## Listed entries
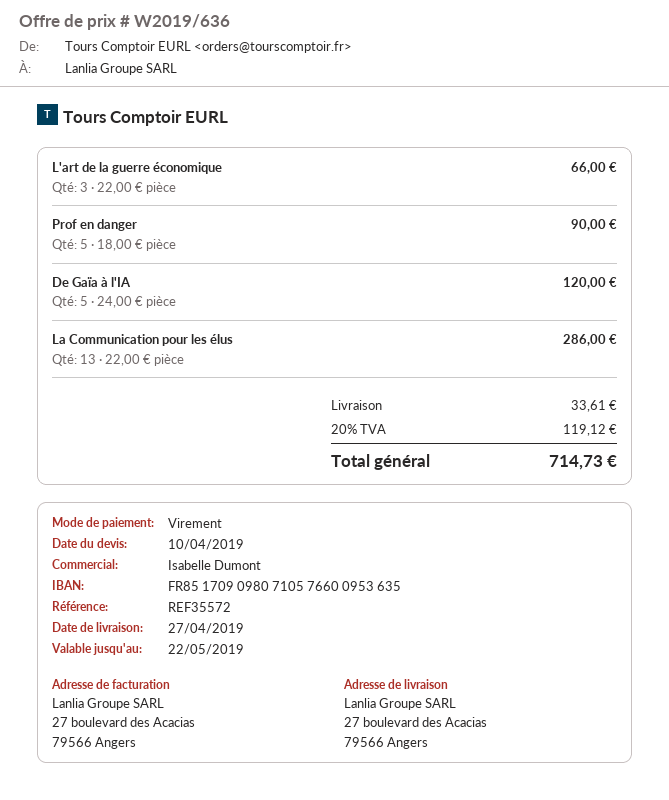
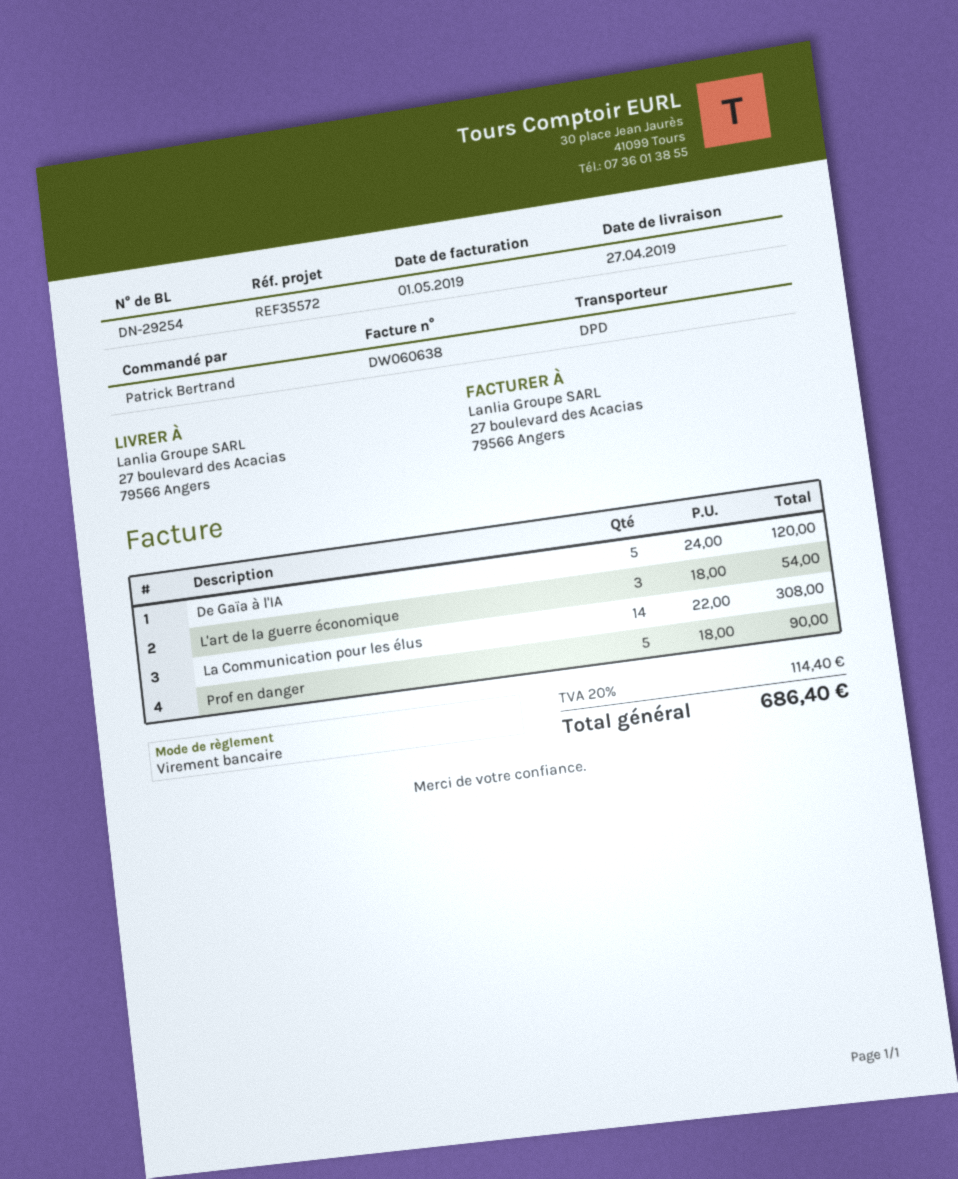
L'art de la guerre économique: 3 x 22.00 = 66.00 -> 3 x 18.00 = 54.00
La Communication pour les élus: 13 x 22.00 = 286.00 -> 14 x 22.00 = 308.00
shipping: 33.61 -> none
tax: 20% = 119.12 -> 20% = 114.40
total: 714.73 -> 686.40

---

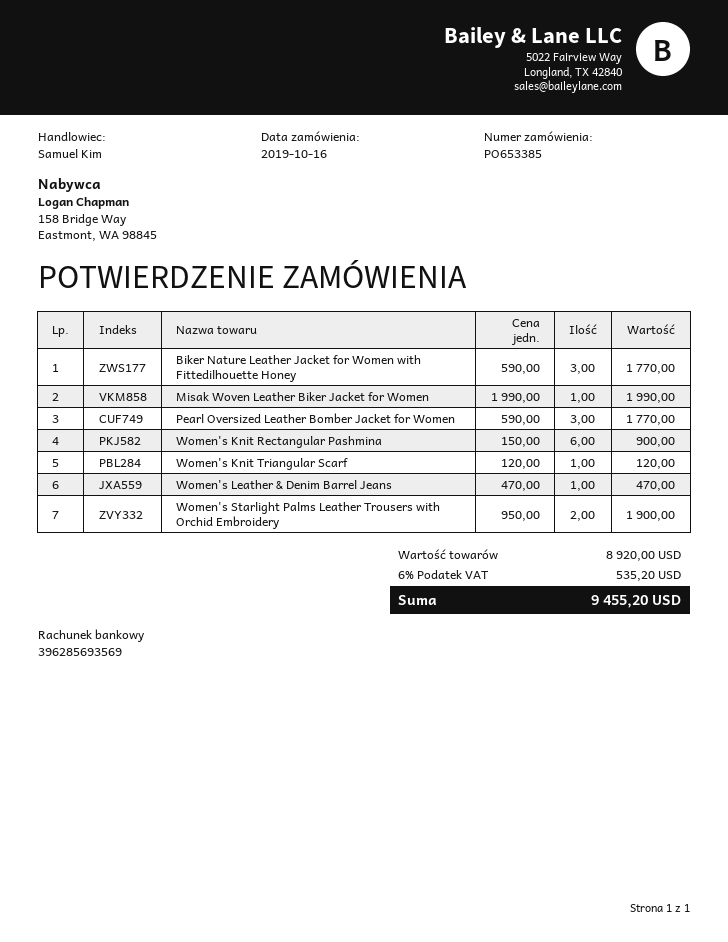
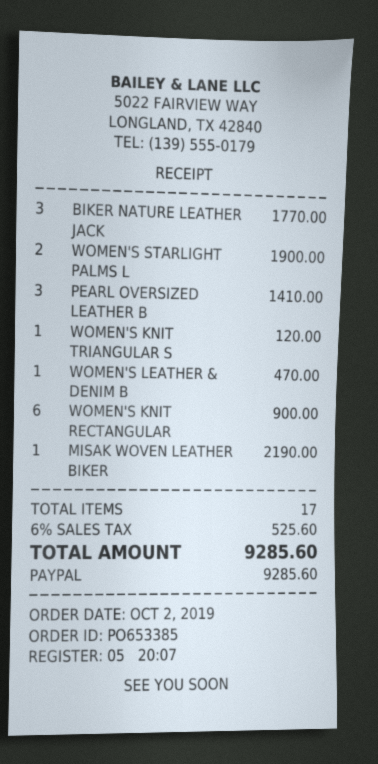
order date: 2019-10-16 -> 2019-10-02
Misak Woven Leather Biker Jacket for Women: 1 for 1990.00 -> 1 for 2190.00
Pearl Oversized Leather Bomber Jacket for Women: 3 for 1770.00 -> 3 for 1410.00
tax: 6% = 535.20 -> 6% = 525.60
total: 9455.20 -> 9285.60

* * *

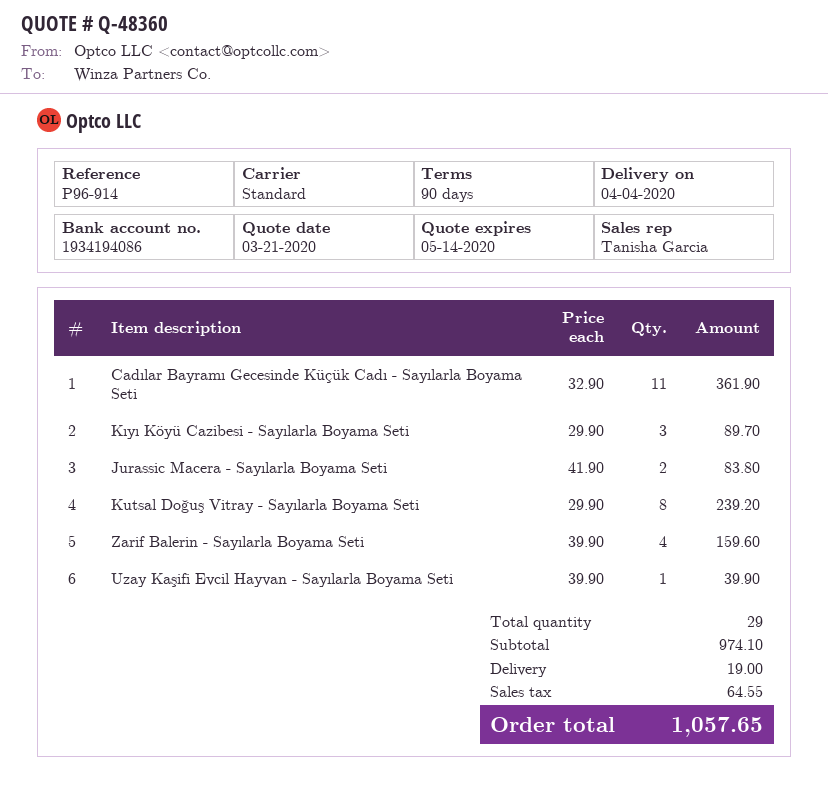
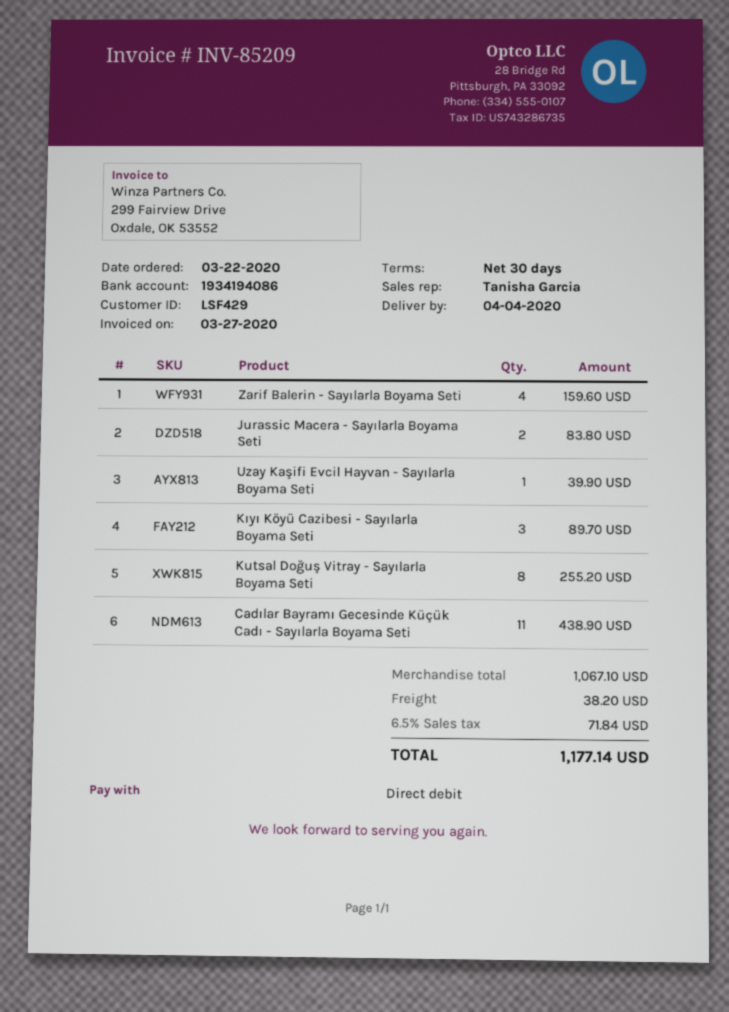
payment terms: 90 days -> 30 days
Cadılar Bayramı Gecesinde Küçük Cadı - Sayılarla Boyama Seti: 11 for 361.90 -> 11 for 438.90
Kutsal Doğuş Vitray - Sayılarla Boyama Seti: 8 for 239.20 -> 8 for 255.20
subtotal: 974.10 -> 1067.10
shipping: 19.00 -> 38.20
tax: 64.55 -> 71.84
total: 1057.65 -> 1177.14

## Your assignment
Beginning at the line with "L'art de la" and ending at the line with "total: 714.73 -> 686.40", reproduce each line of the data above exactly, and add no other lines.

## Reply
L'art de la guerre économique: 3 x 22.00 = 66.00 -> 3 x 18.00 = 54.00
La Communication pour les élus: 13 x 22.00 = 286.00 -> 14 x 22.00 = 308.00
shipping: 33.61 -> none
tax: 20% = 119.12 -> 20% = 114.40
total: 714.73 -> 686.40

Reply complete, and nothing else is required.